El segundo capítulo de este libro, "Pasado y presente de la adolescencia. Cómo son" es en realidad un artículo de Carles Feixa Pámpols publicado originalmente en Neurosciencie & Biobehavioral Rewiews, 35. En él se repasa desde una perspectiva antropológica la evolución del concepto de adolescencia en diferentes culturas y a lo largo de la historia. Esta perspectiva supone, de entrada, que la adolescencia es más una construcción cultural, con evidente base biológica, que una etapa evolutiva natural, común y fija a todas las sociedades y épocas. De hecho, el concepto de adolescencia, tal y como hoy lo conocemos, no surgirá hasta 1904 de la mano de Stanley G. Hall. Es en la magna obra de este autor titulada Adolescense, donde se establecen por primera vez como características de este periodo de la evolución personal la crisis y la generalización de los conflictos.
Parece claro que es la sociedad la que determina una serie de valores para esta etapa de evolución humana. Feixa distingue cinco grupos de culturas que establecen valores más o menos homogéneos para la adolescencia.
En las sociedades primitivas resultaría más correcto hablar de puber. En este tipo de culturas esta etapa de la evolución humana pretende establecer las bases que aseguren la perpetuación de la especie. Los hombres se encargarán de proporcionar la seguridad y los recursos necesarios mientras las mujeres la reproducción. Por ello esta etapa se convertirá en una preparación para la vida adulta y tendrá lugar cuando la maduración de los miembros jóvenes de esta sociedad sea suficiente como para garantizar el correcto desenvolvimiento de aquellas funciones que se le suponen.

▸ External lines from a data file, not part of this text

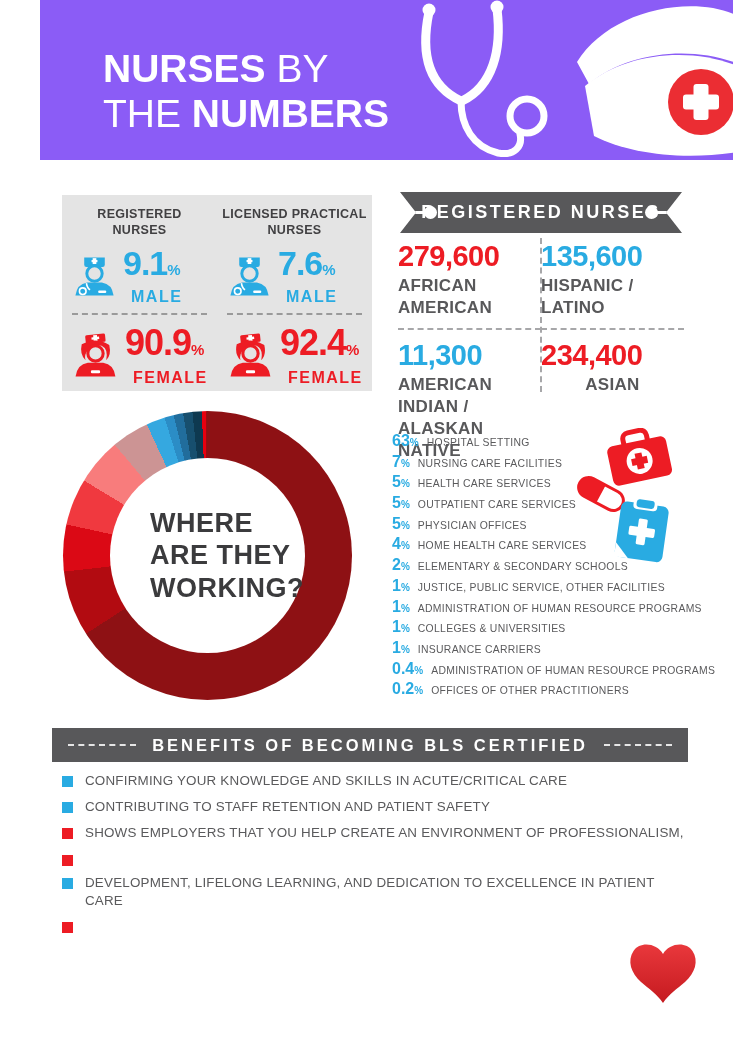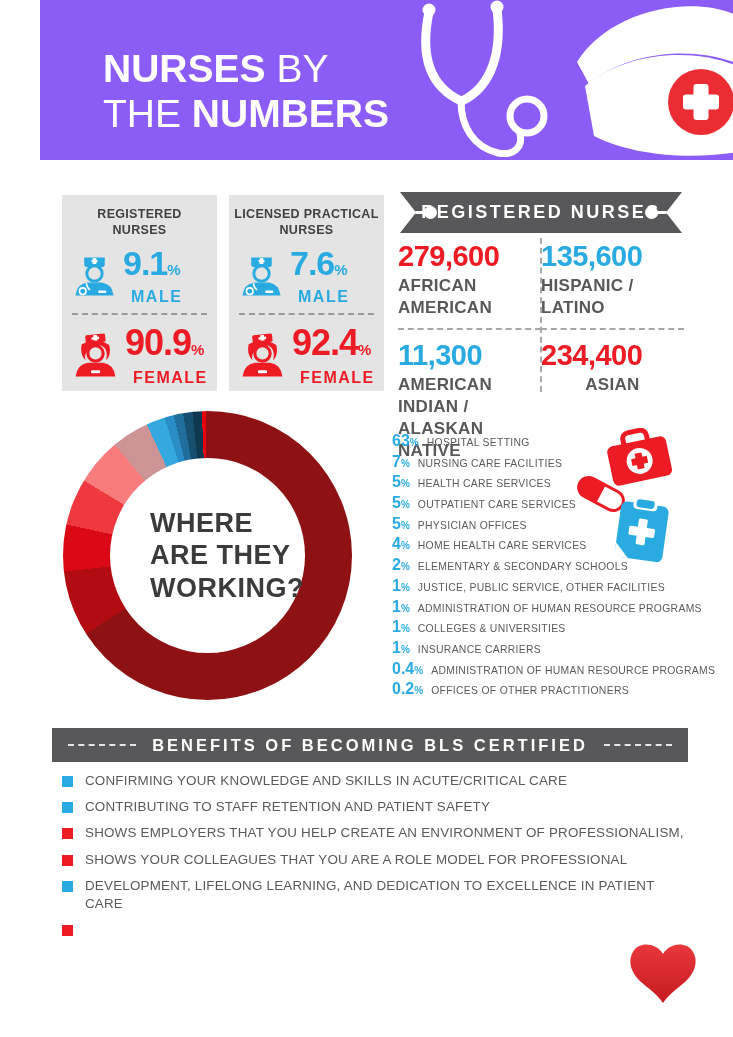--- a/index.html
+++ b/index.html
@@ -15,7 +15,7 @@
   .hdr-art { position:absolute; right:0; top:0; width:372px; height:160px; }
 
   
-  .gboxes { position:absolute; left:62px; top:195px; display:flex; gap:12px; }
+  .gboxes { position:absolute; left:62px; top:195px; display:flex; gap:0; }
   .gbox { width:155px; height:196px; background:#e4e4e4; padding-top:11px; }
   .gbox-title { text-align:center; font-size:12.5px; font-weight:700; color:#414042; line-height:1.28; letter-spacing:.3px; }
   .grow { display:flex; align-items:center; gap:5px; padding:7px 16px 3px 9px; height:72px; }

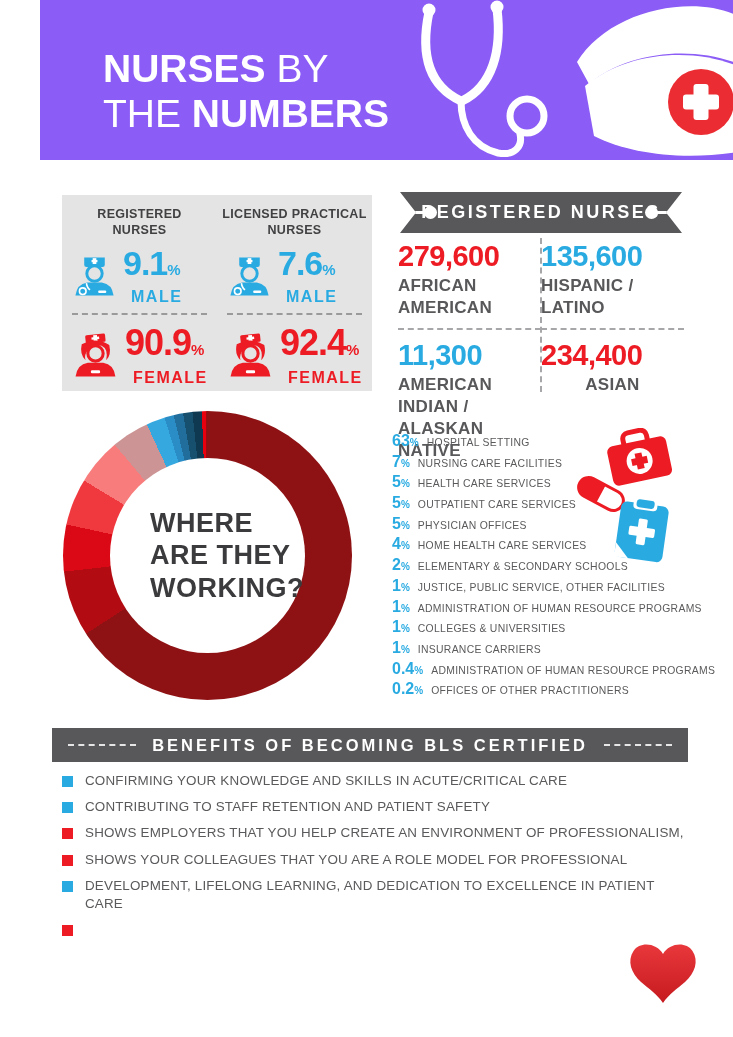--- a/index.html
+++ b/index.html
@@ -357,7 +357,6 @@
 
       <div class="bitem">
         <span class="bsq" style="background: rgb(237, 28, 36);"></span>
-        <span class="btxt">SHOWS YOUR COLLEAGUES THAT YOU ARE A ROLE MODEL FOR PROFESSIONAL</span>
       </div>
 
       <div class="bitem">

En los estados antiguos el progreso cultural posibilita que parte de los esfuerzos de la sociedad puedan dedicarse a la formación de los más jóvenes. Estos se convierten entonces en efebos.
Durante la Edad Media la situación socio-cultural determinará, de hecho, la desaparición de la juventud. Los mozos caminan y comparten su vida con adultos, integrándose desde una edad muy temprana en la vida de estos.

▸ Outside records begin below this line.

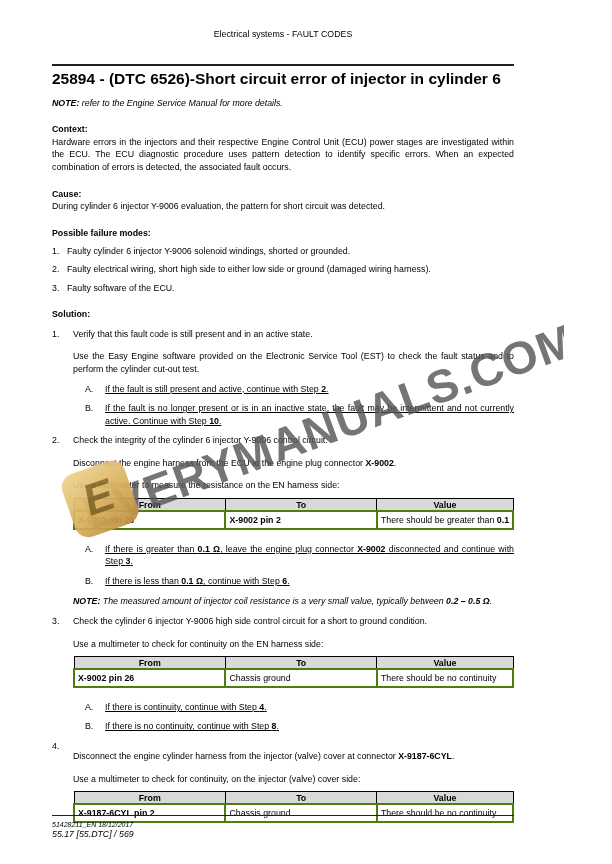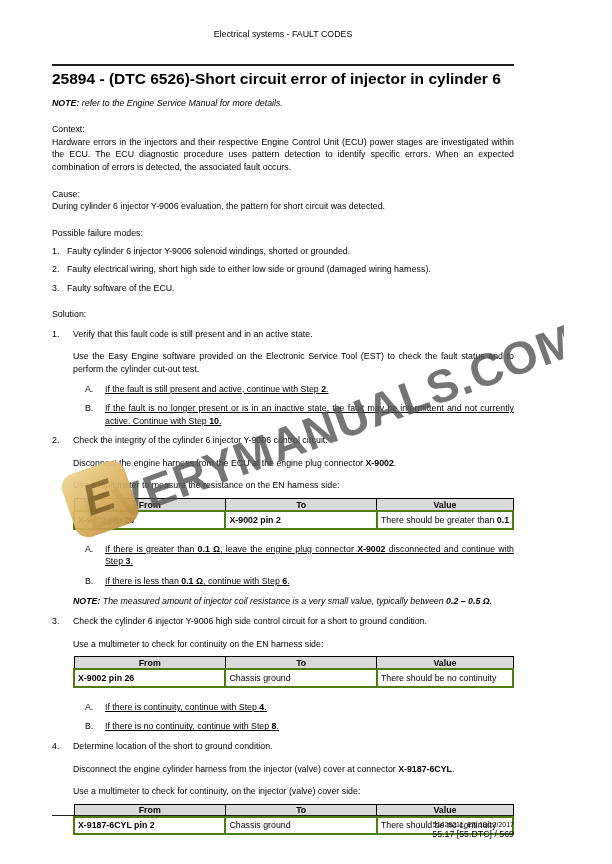--- a/index.html
+++ b/index.html
@@ -20,7 +20,7 @@
   .title-rule { border:0; border-top:2px solid var(--rule-color,#1f1f1f); margin:23px 0 0 0; }
   .doc-title { font-size:15.5px; line-height:19px; font-weight:bold; margin-top:3px; }
   .doc-note { margin-top:9px; }
-  .sec-heading { font-weight:normal; margin-top:14px; }
+  .sec-heading { font-weight:bold; margin-top:14px; }
   .body-text { text-align:justify; }
   .fm-item { display:flex; margin-top:5.5px; }
   .fm-item:first-child { margin-top:6px; }

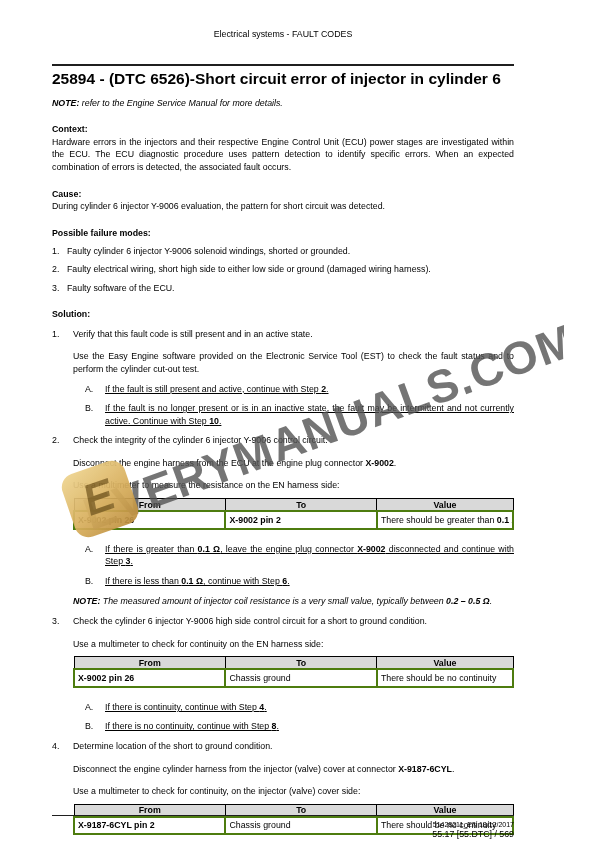--- a/index.html
+++ b/index.html
@@ -205,7 +205,6 @@
     <div class="step">
       <span class="step-num">4.</span>
       <div class="step-content">
-        <div class="step-title">Determine location of the short to ground condition.</div>
         <div class="para"><span>Disconnect the engine cylinder harness from the injector (valve) cover at connector </span><span class="b">X-9187-6CYL</span><span>.</span></div>
         <div class="para">Use a multimeter to check for continuity, on the injector (valve) cover side:</div>
         <table class="spec-table">

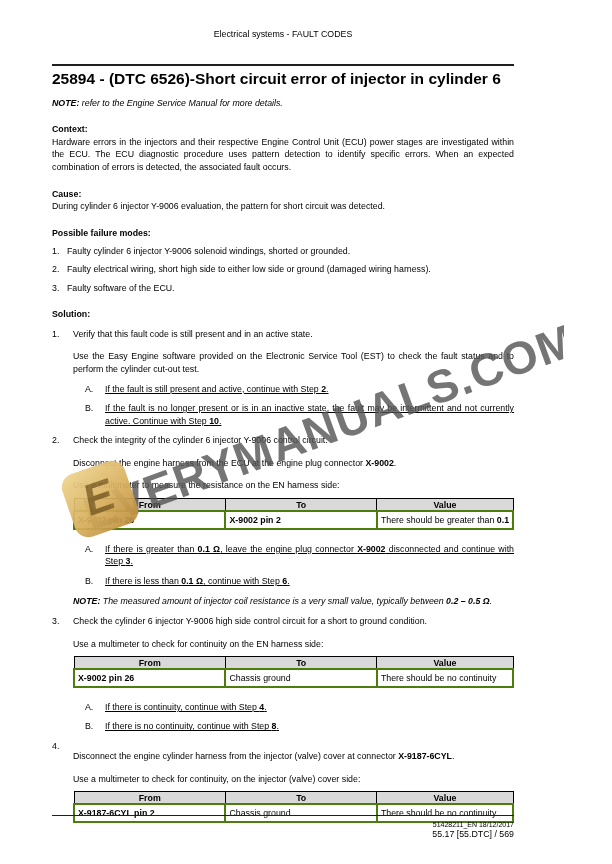--- a/index.html
+++ b/index.html
@@ -49,7 +49,7 @@
     overflow:hidden; white-space:nowrap;
   }
   .col-from { width:34.5%; } .col-to { width:34.5%; } .col-value { width:31%; }
-  .footer { position:absolute; left:52px; right:50px; top:815px; text-align:right; }
+  .footer { position:absolute; left:52px; right:50px; top:815px; text-align:left;font-style:italic; }
   .footer-rule { border:0; border-top:1.5px solid var(--rule-color,#1f1f1f); margin:0; }
   .footer-l1 { font-size:7px; line-height:9.5px; margin-top:3.5px; }
   .footer-l2 { font-size:8.8px; line-height:11px; }

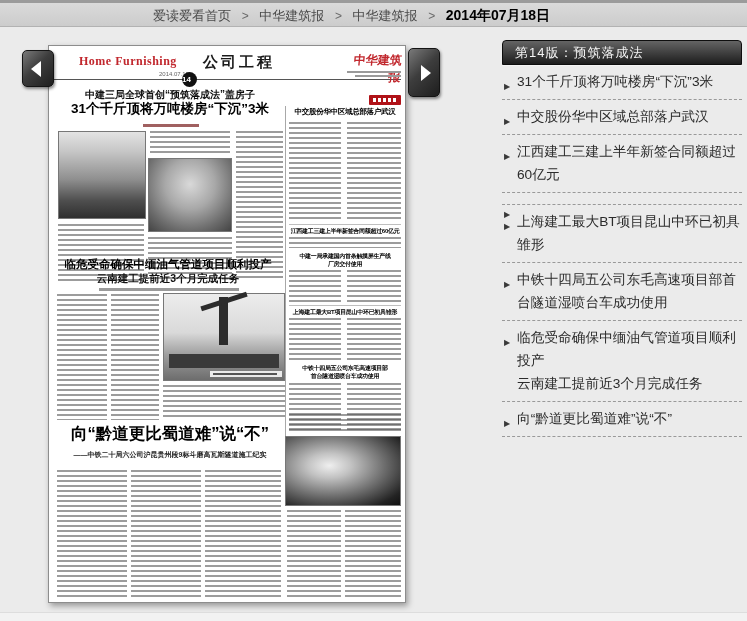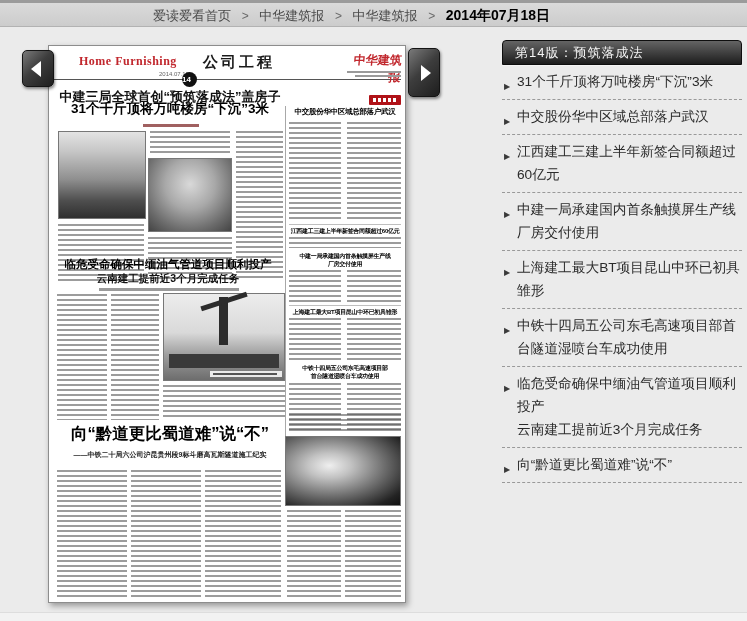--- a/index.html
+++ b/index.html
@@ -36,7 +36,7 @@
     font-weight:bold;font-size:12px;color:#c1272d;transform:skewX(-5deg);}
 
   
-  .kicker{position:absolute;left:8px;top:42px;width:226px;text-align:center;font-size:13px;font-weight:bold;color:#111;}
+  .kicker{position:absolute;left:8px;top:42px;width:226px;text-align:center;font-size:10px;font-weight:bold;color:#111;}
   .h-top{position:absolute;left:2px;top:54px;width:238px;text-align:center;font-size:13.5px;font-weight:800;color:#000;white-space:nowrap;}
   .h-mid1{position:absolute;left:4px;top:211px;width:230px;text-align:center;font-size:11.5px;font-weight:bold;color:#000;white-space:nowrap;}
   .h-mid2{position:absolute;left:4px;top:226px;width:230px;text-align:center;font-size:10.5px;font-weight:bold;color:#111;white-space:nowrap;}

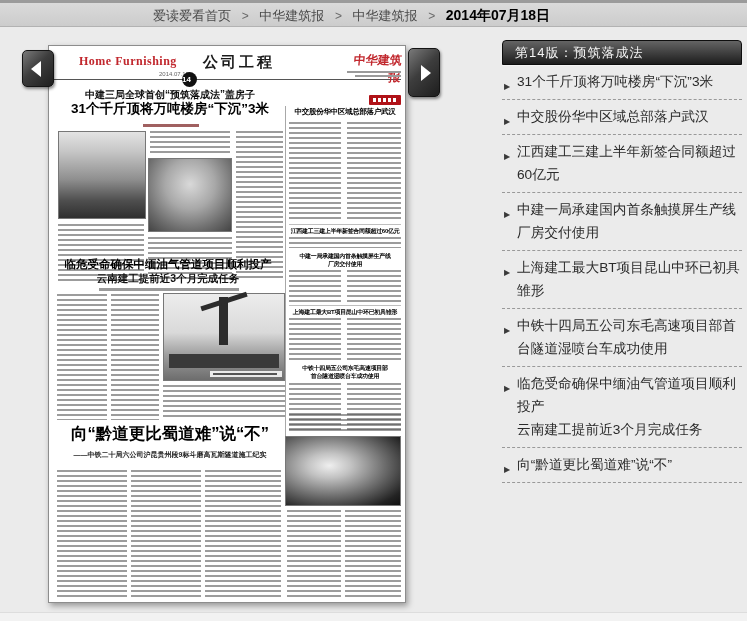--- a/index.html
+++ b/index.html
@@ -200,7 +200,7 @@
         <span class="t">江西建工三建上半年新签合同额超过60亿元</span></li>
       <li>
         <span class="blt">▶</span>
-        <span class="t">中建一局承建国内首条触摸屏生产线厂房交付使用</span></li>
+        </li>
       <li>
         <span class="blt">▶</span>
         <span class="t">上海建工最大BT项目昆山中环已初具雏形</span></li>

Con las sociedades industriales modernas surgirán los teenager. La mejora de las condiciones económicas permitirá de nuevo la formación de los jóvenes surgiendo la educación obligatoria, antecedente inmediato de la actual educación secundaria. También como resultado de la liberación del trabajo, las familias ejercerán mayor control sobre los jóvenes. Por otro lado, la implantación del servicio militar obligatorio habilitó un espacio y un tiempo de convivencia que reforzaría por primera vez el concepto de generación y de pertenencia.
Con el postindustrialismo llegaremos al concepto de joven. De hecho, tal y como hemos apuntado, es en los primeros años del siglo XX cuando se reconocerá y democratizará el concepto de adolescencia a varios niveles: educativo, psicológico e incluso judicial. Durante la segunda mitad de este siglo esta etapa de la evolución humana ganará protagonismo participando activamente en la sociedad consumo.